▶ _Goal of the exercise_:
Only the lines below from the one containing "برنامج القانون الدولي" to the one containing "border: 1px solid #d3d3d3;" should be repeated, both included and unchanged.

▶ _Data in this exercise_:
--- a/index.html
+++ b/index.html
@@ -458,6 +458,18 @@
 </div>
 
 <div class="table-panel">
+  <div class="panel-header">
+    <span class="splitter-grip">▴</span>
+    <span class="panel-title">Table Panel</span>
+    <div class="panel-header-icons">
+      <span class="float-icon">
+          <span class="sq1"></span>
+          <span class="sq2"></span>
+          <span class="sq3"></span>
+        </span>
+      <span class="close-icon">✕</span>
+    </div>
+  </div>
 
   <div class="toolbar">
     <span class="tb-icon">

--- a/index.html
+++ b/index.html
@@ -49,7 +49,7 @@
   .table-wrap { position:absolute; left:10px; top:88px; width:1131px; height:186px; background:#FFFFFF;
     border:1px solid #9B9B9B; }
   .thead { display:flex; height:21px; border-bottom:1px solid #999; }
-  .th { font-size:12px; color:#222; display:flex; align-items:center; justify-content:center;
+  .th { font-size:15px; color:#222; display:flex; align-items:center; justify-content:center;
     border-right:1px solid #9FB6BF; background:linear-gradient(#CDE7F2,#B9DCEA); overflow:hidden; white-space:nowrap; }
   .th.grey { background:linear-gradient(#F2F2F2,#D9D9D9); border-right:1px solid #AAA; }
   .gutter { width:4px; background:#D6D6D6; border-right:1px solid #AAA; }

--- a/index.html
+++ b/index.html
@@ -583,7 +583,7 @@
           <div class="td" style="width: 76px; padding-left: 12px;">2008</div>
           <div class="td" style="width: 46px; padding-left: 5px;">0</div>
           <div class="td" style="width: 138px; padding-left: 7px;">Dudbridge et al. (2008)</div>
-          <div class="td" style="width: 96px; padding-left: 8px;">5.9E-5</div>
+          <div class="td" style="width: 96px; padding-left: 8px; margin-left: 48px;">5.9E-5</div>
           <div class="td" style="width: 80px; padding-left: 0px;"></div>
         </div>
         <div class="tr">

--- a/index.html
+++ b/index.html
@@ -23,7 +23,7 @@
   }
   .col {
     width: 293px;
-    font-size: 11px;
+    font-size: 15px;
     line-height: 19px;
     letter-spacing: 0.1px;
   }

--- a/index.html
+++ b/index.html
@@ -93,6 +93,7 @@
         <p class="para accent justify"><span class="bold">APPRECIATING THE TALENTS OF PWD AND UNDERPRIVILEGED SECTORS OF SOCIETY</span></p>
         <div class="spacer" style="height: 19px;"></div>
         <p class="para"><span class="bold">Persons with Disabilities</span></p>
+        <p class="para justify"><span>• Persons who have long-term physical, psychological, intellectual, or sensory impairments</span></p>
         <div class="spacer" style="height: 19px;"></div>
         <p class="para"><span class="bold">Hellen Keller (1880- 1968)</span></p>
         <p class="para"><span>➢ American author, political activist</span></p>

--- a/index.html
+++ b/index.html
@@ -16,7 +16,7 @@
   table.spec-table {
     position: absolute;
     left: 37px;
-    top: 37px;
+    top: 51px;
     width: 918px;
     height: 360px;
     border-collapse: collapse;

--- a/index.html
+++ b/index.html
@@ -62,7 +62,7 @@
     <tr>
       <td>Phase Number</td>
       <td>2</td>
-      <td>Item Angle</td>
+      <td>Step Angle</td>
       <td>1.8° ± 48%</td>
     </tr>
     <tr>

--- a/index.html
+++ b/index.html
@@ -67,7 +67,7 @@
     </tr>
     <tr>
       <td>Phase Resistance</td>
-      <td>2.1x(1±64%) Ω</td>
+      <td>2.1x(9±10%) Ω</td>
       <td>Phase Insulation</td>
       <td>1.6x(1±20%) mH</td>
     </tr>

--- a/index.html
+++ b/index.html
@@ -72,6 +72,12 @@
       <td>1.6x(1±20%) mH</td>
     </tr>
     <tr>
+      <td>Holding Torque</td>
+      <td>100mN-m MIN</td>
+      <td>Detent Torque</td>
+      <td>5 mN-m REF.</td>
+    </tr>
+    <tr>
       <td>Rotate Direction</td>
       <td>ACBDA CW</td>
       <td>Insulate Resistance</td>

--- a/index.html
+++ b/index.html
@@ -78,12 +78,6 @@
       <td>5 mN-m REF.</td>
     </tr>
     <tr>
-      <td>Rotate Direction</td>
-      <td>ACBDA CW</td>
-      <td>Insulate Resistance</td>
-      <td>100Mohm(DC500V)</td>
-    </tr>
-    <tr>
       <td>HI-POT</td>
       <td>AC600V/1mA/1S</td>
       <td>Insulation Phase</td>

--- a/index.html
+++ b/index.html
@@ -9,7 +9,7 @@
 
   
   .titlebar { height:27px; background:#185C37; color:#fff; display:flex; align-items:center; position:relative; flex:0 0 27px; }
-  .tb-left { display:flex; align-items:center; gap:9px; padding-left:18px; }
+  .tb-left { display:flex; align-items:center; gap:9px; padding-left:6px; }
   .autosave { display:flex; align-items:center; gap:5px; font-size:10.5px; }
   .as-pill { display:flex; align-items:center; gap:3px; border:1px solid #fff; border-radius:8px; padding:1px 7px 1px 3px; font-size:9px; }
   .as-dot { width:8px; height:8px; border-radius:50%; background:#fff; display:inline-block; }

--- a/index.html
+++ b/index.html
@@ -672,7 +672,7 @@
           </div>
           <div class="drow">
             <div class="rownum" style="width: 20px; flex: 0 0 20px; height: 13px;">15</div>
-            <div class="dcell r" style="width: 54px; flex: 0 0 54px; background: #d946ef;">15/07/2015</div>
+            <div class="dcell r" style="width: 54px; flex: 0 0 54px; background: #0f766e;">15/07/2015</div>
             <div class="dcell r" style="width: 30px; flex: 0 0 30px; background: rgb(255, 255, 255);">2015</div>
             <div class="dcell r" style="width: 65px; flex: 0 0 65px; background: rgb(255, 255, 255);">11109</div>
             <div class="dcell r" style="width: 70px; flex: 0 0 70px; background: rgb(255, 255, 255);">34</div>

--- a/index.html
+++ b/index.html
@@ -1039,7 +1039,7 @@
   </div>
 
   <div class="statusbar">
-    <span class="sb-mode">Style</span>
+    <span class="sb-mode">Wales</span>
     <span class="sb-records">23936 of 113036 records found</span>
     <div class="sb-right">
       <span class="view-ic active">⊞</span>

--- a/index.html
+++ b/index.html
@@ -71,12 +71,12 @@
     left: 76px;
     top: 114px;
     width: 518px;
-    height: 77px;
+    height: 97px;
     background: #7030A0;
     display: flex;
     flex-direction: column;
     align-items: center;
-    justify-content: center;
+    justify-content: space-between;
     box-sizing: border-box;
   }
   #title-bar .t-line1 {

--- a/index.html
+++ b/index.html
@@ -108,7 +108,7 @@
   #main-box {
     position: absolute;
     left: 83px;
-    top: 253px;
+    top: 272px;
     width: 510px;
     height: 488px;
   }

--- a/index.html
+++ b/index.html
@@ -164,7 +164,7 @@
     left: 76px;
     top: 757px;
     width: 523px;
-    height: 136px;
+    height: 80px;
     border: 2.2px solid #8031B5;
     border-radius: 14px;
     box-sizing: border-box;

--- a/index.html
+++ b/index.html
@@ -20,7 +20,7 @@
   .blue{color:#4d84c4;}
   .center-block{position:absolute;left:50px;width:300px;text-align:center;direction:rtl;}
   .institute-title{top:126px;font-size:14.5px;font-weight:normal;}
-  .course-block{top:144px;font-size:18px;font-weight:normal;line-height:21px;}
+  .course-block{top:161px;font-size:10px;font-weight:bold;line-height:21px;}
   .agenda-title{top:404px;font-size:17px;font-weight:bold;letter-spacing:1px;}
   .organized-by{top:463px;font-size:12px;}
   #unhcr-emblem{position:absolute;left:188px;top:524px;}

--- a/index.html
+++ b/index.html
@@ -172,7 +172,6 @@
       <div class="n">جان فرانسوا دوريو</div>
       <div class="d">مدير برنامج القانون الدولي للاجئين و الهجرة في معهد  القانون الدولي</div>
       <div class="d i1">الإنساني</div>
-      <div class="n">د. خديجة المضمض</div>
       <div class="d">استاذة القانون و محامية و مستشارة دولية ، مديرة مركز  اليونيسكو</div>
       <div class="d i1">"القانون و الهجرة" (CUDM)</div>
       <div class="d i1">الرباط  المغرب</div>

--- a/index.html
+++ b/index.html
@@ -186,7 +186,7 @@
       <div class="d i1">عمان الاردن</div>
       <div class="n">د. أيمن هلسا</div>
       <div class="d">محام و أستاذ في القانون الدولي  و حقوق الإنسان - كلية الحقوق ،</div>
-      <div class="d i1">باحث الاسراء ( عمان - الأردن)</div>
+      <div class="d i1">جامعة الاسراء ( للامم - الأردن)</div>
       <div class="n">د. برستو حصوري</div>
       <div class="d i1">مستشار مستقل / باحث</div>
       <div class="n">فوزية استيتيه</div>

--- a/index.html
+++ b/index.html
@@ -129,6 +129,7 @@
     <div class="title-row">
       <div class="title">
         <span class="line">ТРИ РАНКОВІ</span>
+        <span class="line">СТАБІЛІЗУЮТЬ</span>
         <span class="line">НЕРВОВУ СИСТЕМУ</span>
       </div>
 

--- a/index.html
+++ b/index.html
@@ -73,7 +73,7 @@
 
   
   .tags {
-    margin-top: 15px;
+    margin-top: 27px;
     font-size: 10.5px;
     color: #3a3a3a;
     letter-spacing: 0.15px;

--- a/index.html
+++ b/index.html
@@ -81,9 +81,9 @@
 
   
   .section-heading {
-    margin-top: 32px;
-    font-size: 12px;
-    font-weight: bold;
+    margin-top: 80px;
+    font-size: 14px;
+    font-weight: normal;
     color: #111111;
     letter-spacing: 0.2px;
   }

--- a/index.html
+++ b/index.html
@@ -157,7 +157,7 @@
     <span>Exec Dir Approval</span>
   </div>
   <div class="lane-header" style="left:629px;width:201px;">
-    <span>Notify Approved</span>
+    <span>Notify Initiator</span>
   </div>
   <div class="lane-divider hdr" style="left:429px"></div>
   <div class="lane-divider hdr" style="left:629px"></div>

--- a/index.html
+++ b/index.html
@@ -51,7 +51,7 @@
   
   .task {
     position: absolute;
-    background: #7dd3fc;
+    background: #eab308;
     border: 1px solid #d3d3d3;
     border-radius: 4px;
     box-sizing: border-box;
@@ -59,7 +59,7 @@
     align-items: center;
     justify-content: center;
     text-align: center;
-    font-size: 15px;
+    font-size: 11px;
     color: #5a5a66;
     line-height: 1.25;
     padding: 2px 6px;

▶ _Task solution_:
       <div class="d">مدير برنامج القانون الدولي للاجئين و الهجرة في معهد  القانون الدولي</div>
       <div class="d i1">الإنساني</div>
-      <div class="n">د. خديجة المضمض</div>
       <div class="d">استاذة القانون و محامية و مستشارة دولية ، مديرة مركز  اليونيسكو</div>
       <div class="d i1">"القانون و الهجرة" (CUDM)</div>
       <div class="d i1">الرباط  المغرب</div>

--- a/index.html
+++ b/index.html
@@ -186,7 +186,7 @@
       <div class="d i1">عمان الاردن</div>
       <div class="n">د. أيمن هلسا</div>
       <div class="d">محام و أستاذ في القانون الدولي  و حقوق الإنسان - كلية الحقوق ،</div>
-      <div class="d i1">باحث الاسراء ( عمان - الأردن)</div>
+      <div class="d i1">جامعة الاسراء ( للامم - الأردن)</div>
       <div class="n">د. برستو حصوري</div>
       <div class="d i1">مستشار مستقل / باحث</div>
       <div class="n">فوزية استيتيه</div>

--- a/index.html
+++ b/index.html
@@ -129,6 +129,7 @@
     <div class="title-row">
       <div class="title">
         <span class="line">ТРИ РАНКОВІ</span>
+        <span class="line">СТАБІЛІЗУЮТЬ</span>
         <span class="line">НЕРВОВУ СИСТЕМУ</span>
       </div>
 

--- a/index.html
+++ b/index.html
@@ -73,7 +73,7 @@
 
   
   .tags {
-    margin-top: 15px;
+    margin-top: 27px;
     font-size: 10.5px;
     color: #3a3a3a;
     letter-spacing: 0.15px;

--- a/index.html
+++ b/index.html
@@ -81,9 +81,9 @@
 
   
   .section-heading {
-    margin-top: 32px;
-    font-size: 12px;
-    font-weight: bold;
+    margin-top: 80px;
+    font-size: 14px;
+    font-weight: normal;
     color: #111111;
     letter-spacing: 0.2px;
   }

--- a/index.html
+++ b/index.html
@@ -157,7 +157,7 @@
     <span>Exec Dir Approval</span>
   </div>
   <div class="lane-header" style="left:629px;width:201px;">
-    <span>Notify Approved</span>
+    <span>Notify Initiator</span>
   </div>
   <div class="lane-divider hdr" style="left:429px"></div>
   <div class="lane-divider hdr" style="left:629px"></div>

--- a/index.html
+++ b/index.html
@@ -51,7 +51,7 @@
   
   .task {
     position: absolute;
-    background: #7dd3fc;
+    background: #eab308;
     border: 1px solid #d3d3d3;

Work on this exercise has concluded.